Top of Record excerpts
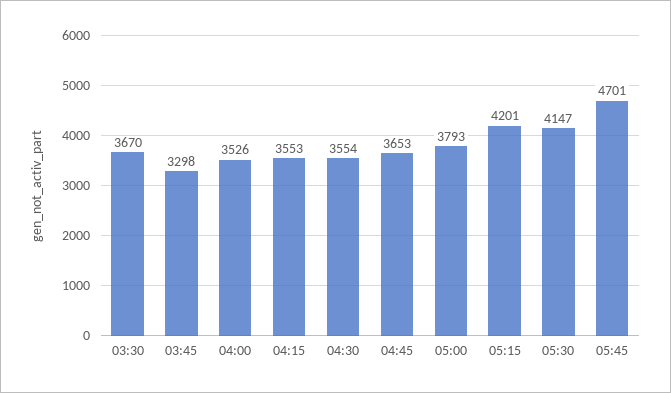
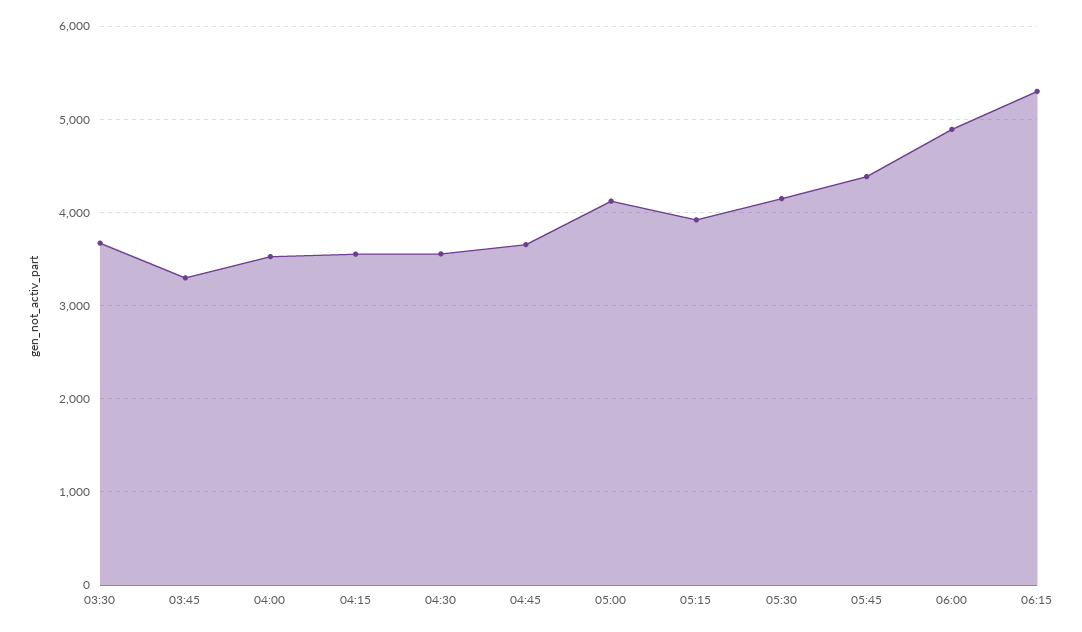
05:00: 3793 -> 4100
05:15: 4201 -> 3900
05:45: 4701 -> 4400
06:00: none -> 4900
06:15: none -> 5300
Bottom of Record excerpts
▶ _What is needed_: When you print the records above, keep them exact and leave out the pictures.

▶ _Task answer_:
05:00: 3793 -> 4100
05:15: 4201 -> 3900
05:45: 4701 -> 4400
06:00: none -> 4900
06:15: none -> 5300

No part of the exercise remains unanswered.